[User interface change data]
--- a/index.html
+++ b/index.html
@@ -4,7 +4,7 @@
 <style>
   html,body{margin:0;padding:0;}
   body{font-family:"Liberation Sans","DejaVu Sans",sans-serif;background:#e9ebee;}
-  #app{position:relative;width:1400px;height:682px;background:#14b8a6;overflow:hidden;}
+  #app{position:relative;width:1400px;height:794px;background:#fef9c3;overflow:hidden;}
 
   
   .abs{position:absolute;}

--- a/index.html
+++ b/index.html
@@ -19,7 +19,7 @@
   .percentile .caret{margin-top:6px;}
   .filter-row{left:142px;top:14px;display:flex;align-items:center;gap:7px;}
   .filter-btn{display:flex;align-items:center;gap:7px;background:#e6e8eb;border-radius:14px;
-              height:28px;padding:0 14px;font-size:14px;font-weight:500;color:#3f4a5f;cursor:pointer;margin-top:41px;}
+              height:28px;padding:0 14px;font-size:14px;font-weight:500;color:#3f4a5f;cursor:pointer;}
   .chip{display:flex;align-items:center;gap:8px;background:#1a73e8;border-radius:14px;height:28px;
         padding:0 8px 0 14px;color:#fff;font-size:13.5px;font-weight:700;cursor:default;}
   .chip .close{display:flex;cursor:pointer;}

▸ Exercise brief:
Your answer should be a single number: the count of lines in these records that hold the string "size".

▸ Result of the task:
3